Bryan Gilfillan

Personal information
- Full name: Bryan James Gilillan
- Date of birth: 14 September 1984 (age 40)
- Place of birth: Cardenden, Scotland
- Position(s): Defender/Midfielder

Team information
- Current team: Gretna 2008 (Manager)

Senior career*
- Years: Team / Apps / (Gls)
- 2000–2003: Inverness Caledonian Thistle / 3 / (0)
- 2001–2002: → Brora Rangers (loan)
- 2003–2004: Cowdenbeath / 33 / (7)
- 2004–2006: Gretna / 26 / (6)
- 2006: Stranraer / 15 / (0)
- 2006–2008: Peterhead / 35 / (1)
- 2008: Sunshine Coast / 20 / (5)
- 2008–2012: Annan Athletic / 93 / (12)
- 2012–2013: Clyde / 17 / (3)
- 2013: → Peterhead (loan) / 12 / (1)
- 2013–2015: Peterhead / 43 / (5)
- 2015: Airdrieonians / 11 / (1)
- 2015–2016: Annan Athletic / 11 / (0)
- 2016: Threave Rovers
- 2017: Penrith
- 2017: Upper Annandale
- 2017: Lochar Thistle
- 2017: Gretna 2008
- 2018: Cowdenbeath
- 2018–2019: Gretna 2008
- 2019: Lochar Thistle
- 2019–2022: Gretna 2008

International career
- 2005: Northern Ireland under-21

Managerial career
- 2016: Threave Rovers
- 2017: Upper Annandale
- 2023–: Gretna 2008

= Bryan Gilfillan =

Scottish footballer

Bryan James Gilfillan (born 14 September 1984), is a football manager and former player who played as a defender or midfielder. He is currently the manager of Gretna 2008.
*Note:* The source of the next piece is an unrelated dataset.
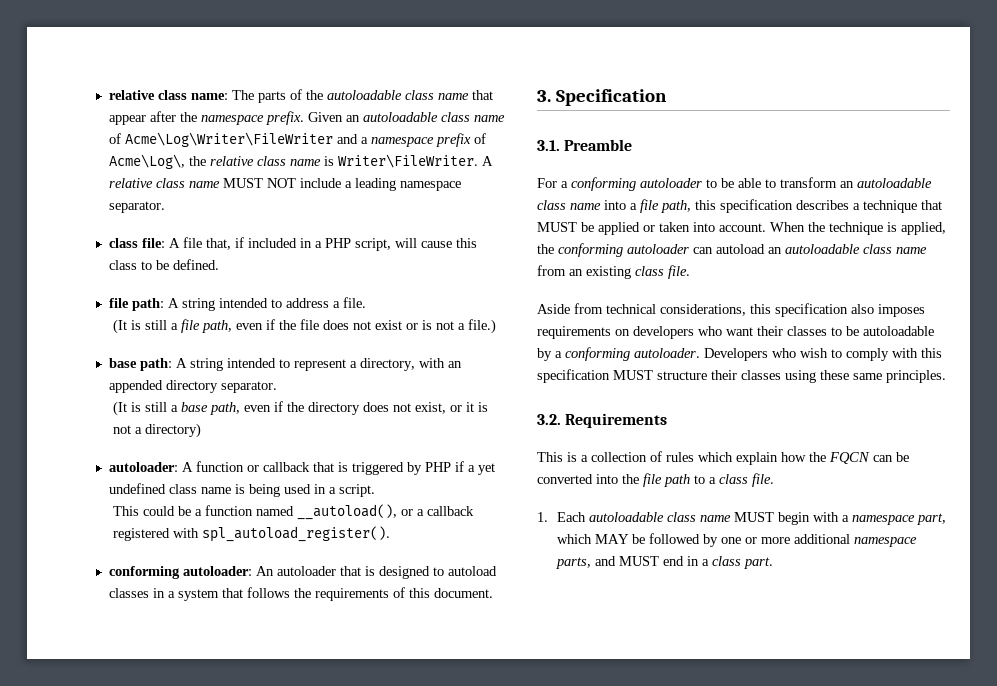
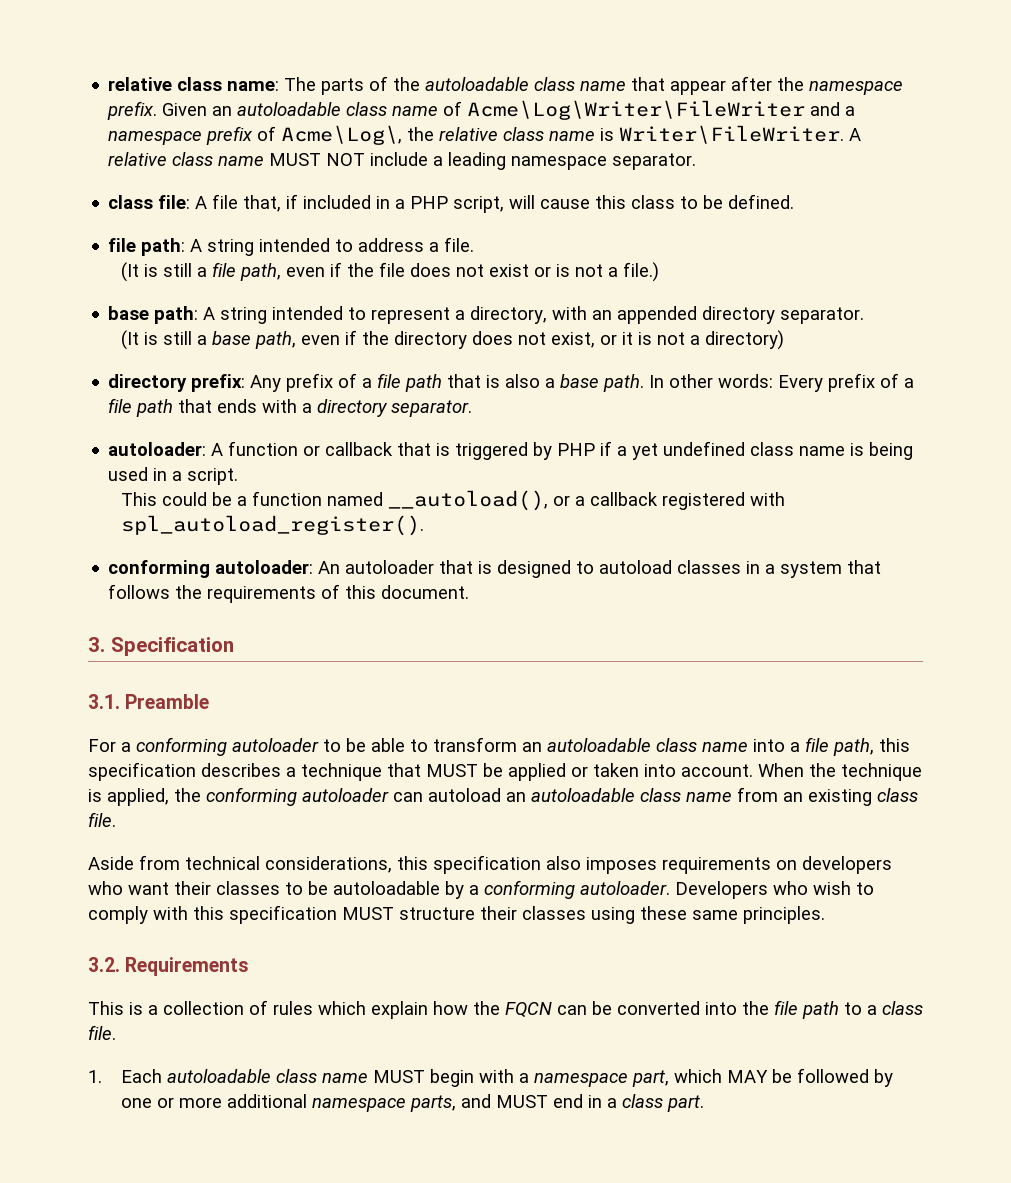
(201, 430) none -> [108,373,915,392] [108,398,473,417] // directory prefix: Any prefix of a file path that is also a base path. In other words: Every prefix of a file path that ends with a directory separator.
He represented Northern Ireland at under-21 level.

==Club career==
Gilfillan began his career with Inverness Caledonian Thistle in 2000, where he made a handful of substitute appearances before a loan spell at Brora Rangers in 2001. He later moved to Gretna, scoring 6 goals in 21 appearances, in a season that saw Gretna promoted to Division Two as Scottish Third Division 2004-05 champions. After a short spell at Stranraer and two years with Peterhead, Gilfillan went to Australia to play for Sunshine Coast in the Queensland State League. He returned to Scotland in December 2008, signing for Annan Athletic.

==International career==
Although he was born in Scotland, Gilfillan's mother's family come from Northern Ireland, and he was first called up their under-21 team in 2005.